Data for analysis Start Marker

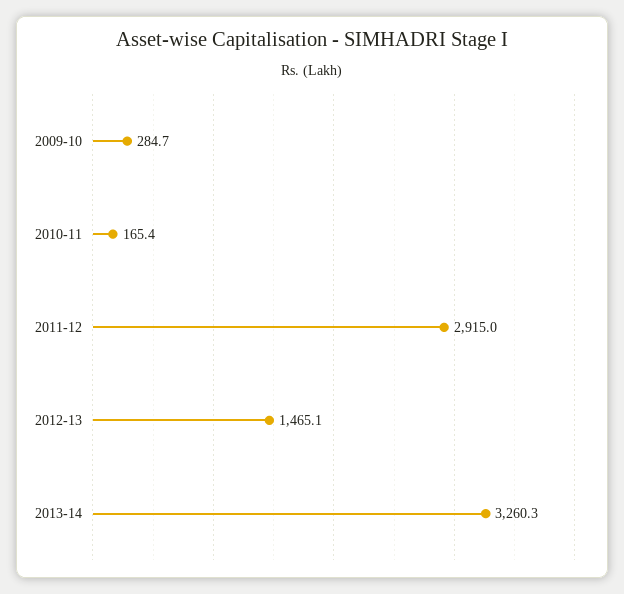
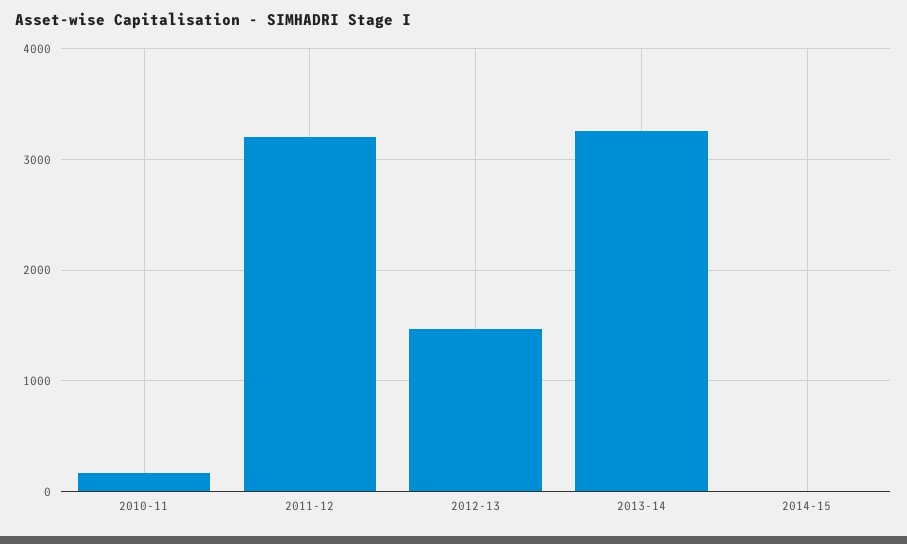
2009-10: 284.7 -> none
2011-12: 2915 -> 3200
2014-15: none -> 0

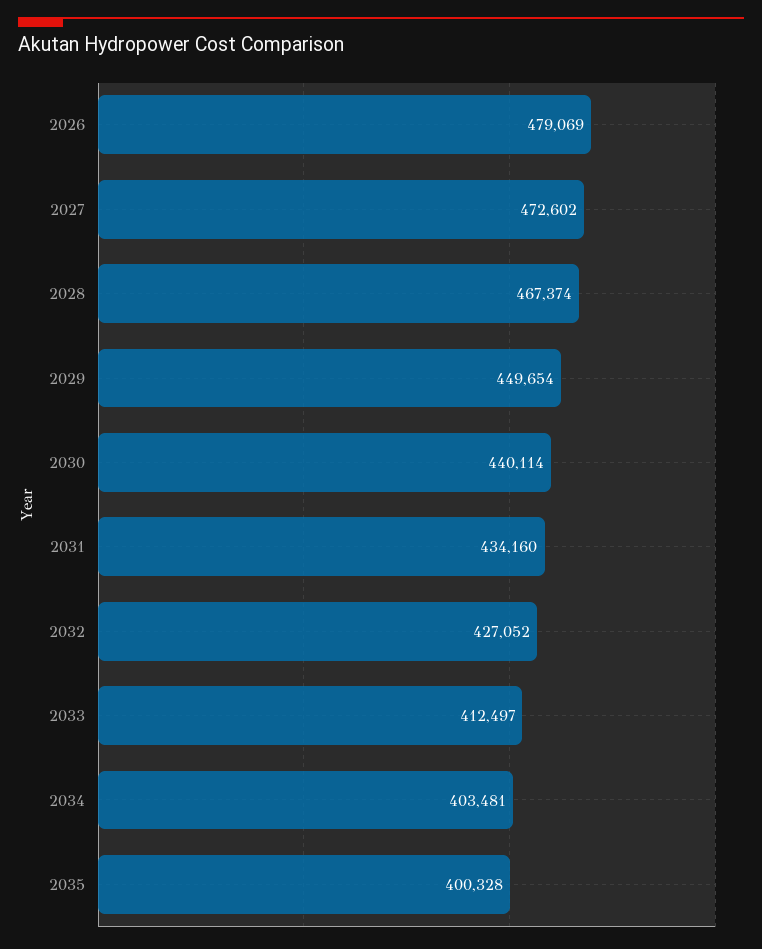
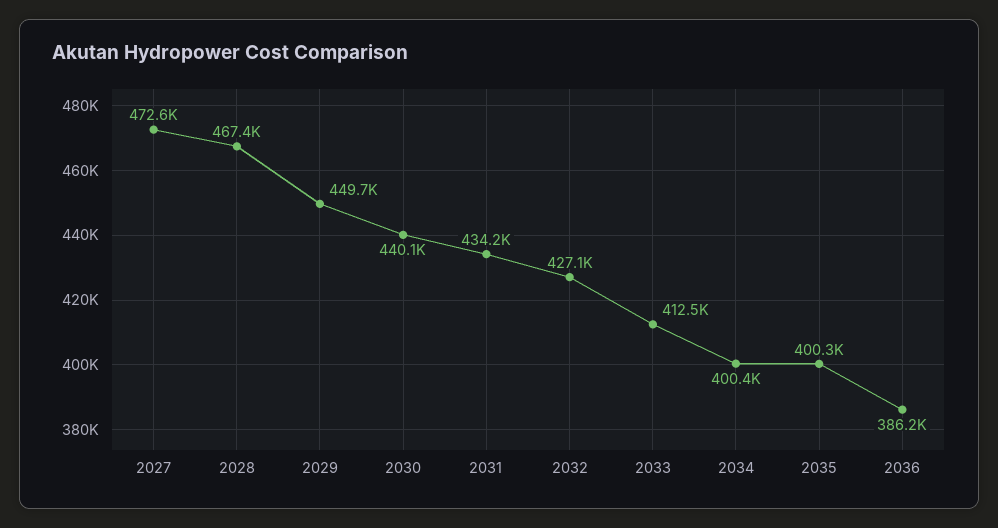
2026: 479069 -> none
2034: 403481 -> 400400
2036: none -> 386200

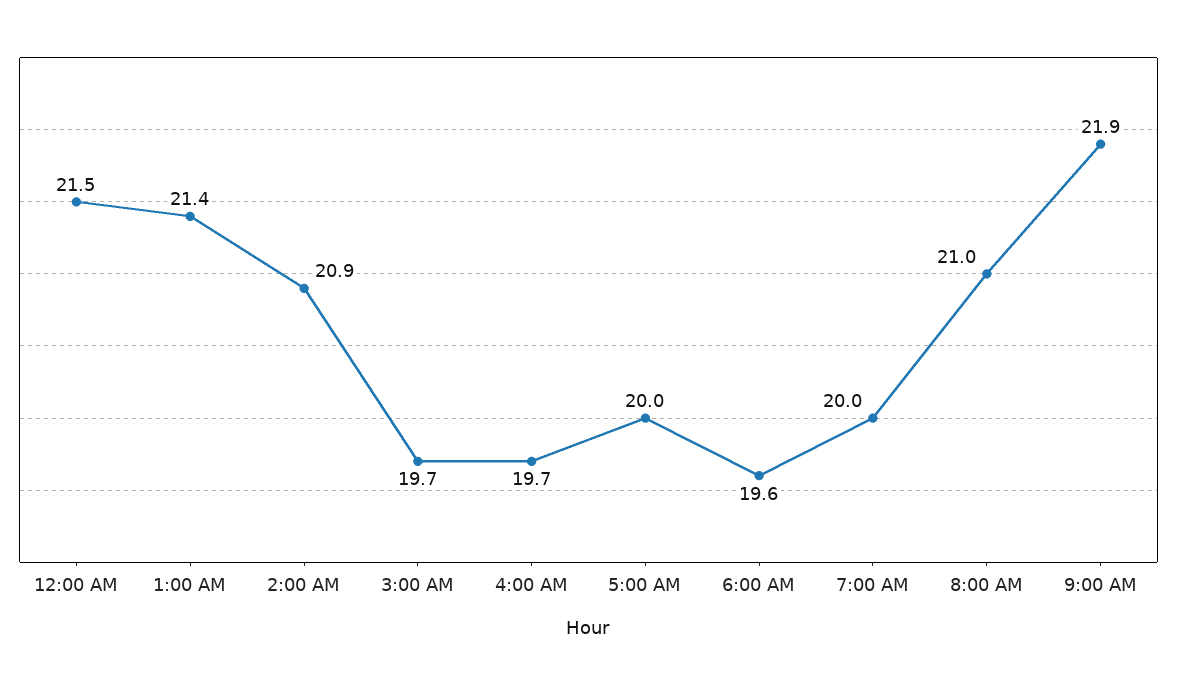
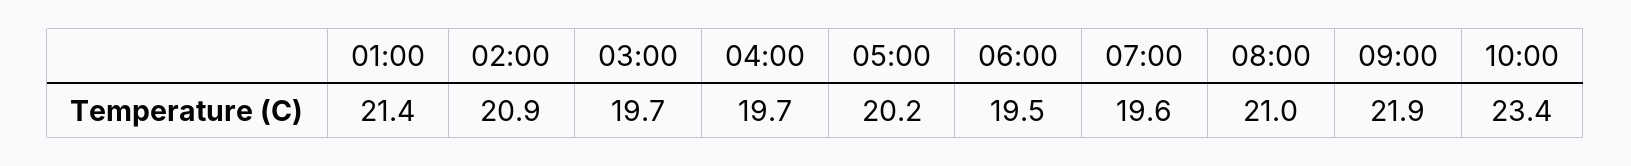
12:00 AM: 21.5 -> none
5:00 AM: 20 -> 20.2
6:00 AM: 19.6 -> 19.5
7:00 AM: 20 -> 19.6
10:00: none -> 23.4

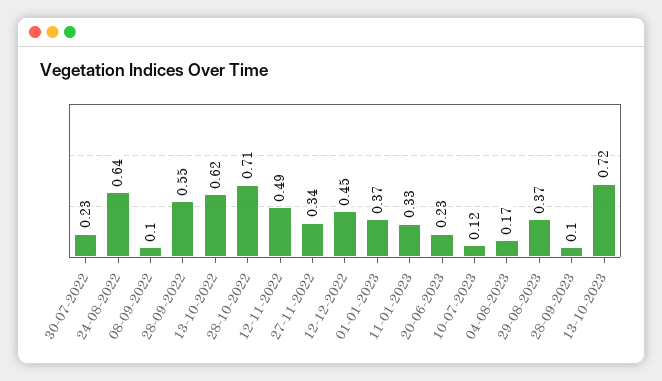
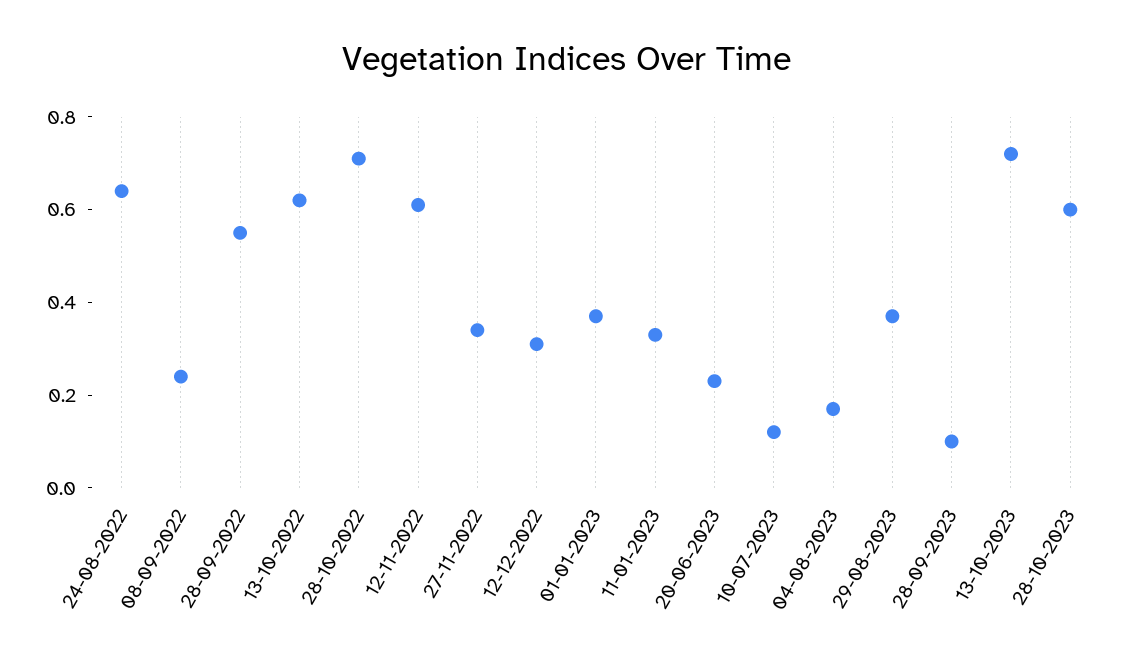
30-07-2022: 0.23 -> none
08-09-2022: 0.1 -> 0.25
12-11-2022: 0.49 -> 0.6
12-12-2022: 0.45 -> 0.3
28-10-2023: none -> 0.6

Data for analysis End Marker

(Task requirements): Verbatim output, no pictures: the line holding "2011-12: 2915 -> 3200" and all lines after it through the last line of the material, with nothing else.

(Response to this task):
2011-12: 2915 -> 3200
2014-15: none -> 0

2026: 479069 -> none
2034: 403481 -> 400400
2036: none -> 386200

12:00 AM: 21.5 -> none
5:00 AM: 20 -> 20.2
6:00 AM: 19.6 -> 19.5
7:00 AM: 20 -> 19.6
10:00: none -> 23.4

30-07-2022: 0.23 -> none
08-09-2022: 0.1 -> 0.25
12-11-2022: 0.49 -> 0.6
12-12-2022: 0.45 -> 0.3
28-10-2023: none -> 0.6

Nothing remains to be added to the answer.